Por Martín Arroyo //  

La muchacha sentada a mi lado, la desconocida de cabello oscuro que ofrece su perfil para mi oficio de fisgón de transporte público, tiene la nariz pequeña y los ojos marrones. Mientras fijo la vista en el libro que leo, escucho el mundito sonoro de roces, cierres, resoplidos y etcéteras que demanda su reacomodamiento en la butaca. Huele no sé bien a qué y me pregunto por mis olores. Me duché como todas las mañanas con el absurdo deseo de no incomodar a los demás, como si los demás vivieran en la cultura de mi olor. 

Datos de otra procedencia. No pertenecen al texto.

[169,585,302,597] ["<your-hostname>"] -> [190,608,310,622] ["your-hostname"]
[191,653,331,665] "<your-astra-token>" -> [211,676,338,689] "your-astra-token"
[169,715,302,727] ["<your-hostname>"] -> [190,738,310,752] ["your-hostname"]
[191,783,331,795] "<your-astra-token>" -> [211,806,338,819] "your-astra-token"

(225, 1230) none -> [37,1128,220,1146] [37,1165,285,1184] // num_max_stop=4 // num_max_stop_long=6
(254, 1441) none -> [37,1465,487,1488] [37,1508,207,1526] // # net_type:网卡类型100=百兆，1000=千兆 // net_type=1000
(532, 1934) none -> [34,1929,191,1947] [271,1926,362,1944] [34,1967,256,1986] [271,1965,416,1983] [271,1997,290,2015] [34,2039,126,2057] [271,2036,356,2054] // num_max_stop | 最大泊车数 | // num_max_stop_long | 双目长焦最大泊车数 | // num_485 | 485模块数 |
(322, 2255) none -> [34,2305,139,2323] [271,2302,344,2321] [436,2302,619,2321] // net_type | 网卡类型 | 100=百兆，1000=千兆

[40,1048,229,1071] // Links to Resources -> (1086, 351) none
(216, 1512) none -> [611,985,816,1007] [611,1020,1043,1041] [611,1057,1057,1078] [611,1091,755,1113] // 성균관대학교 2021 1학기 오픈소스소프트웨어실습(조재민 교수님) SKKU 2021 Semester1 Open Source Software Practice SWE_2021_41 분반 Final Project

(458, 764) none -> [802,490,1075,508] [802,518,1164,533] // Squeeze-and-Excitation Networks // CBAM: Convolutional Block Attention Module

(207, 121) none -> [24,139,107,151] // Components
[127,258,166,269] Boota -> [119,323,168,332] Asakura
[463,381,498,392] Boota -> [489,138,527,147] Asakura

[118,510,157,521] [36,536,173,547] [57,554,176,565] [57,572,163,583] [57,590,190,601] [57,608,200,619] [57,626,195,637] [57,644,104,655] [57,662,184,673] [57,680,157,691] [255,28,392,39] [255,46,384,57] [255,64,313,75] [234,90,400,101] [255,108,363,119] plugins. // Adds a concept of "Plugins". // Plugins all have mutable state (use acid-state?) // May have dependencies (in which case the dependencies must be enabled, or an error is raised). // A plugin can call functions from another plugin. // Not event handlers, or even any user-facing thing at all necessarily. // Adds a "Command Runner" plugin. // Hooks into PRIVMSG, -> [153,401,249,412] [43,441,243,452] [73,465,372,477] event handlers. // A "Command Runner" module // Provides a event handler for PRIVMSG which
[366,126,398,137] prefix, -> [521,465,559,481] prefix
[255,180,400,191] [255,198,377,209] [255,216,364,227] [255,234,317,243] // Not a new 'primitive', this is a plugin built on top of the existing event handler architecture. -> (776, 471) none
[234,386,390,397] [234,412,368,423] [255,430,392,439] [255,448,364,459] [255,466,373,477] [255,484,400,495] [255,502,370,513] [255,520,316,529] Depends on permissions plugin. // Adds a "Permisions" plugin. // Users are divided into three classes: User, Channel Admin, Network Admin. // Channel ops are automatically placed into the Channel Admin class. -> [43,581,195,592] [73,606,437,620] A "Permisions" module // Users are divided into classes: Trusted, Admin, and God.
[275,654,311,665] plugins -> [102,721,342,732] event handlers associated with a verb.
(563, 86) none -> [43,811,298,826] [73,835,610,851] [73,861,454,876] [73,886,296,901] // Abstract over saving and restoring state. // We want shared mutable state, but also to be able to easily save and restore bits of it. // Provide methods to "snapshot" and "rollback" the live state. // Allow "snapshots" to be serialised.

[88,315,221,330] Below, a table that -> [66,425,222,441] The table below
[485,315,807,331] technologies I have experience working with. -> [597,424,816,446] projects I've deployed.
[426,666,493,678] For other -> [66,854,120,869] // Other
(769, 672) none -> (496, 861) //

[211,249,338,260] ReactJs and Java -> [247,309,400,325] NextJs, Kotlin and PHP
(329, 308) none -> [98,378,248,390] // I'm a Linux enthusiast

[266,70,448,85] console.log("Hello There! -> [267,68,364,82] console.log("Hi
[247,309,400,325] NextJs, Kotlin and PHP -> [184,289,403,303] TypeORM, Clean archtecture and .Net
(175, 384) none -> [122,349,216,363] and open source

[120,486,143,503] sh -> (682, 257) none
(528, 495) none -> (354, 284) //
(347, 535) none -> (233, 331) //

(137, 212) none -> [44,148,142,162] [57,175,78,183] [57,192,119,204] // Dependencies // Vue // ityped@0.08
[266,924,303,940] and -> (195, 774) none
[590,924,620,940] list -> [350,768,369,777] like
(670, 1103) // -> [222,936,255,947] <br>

Miro por la ventanilla pedazos del paisaje. El día comienza con retazos de personas, con una realidad que dispersa caprichosamente sus esquirlas, y justo hoy, no tengo ganas de reunirlas. 

Así son de caóticas las ondas expansivas. No puedo concentrarme en la lectura de Matate, amor. La novela me raspa y a la vez, la fascinación y la envidia se van quitando las pilchas en cada página que pasa. Una buena novela cuando se muestra en cueros, intimida. 

Mi capacidad innata para denostar todo esfuerzo por mínimo que sea, hace que elija lo primero que me alcance la vista. Podría preguntarle a la muchacha su nombre o pedir una explicación sobre la ridícula idea de pasear su juventud, su enérgica y casi indómita agilidad por una mañana tan poco interesante. No me parece adecuado someterla a un interrogatorio que la incomode. Un pasaje que ocupa su tiempo en que el tiempo pase, no merece mis extravagancias.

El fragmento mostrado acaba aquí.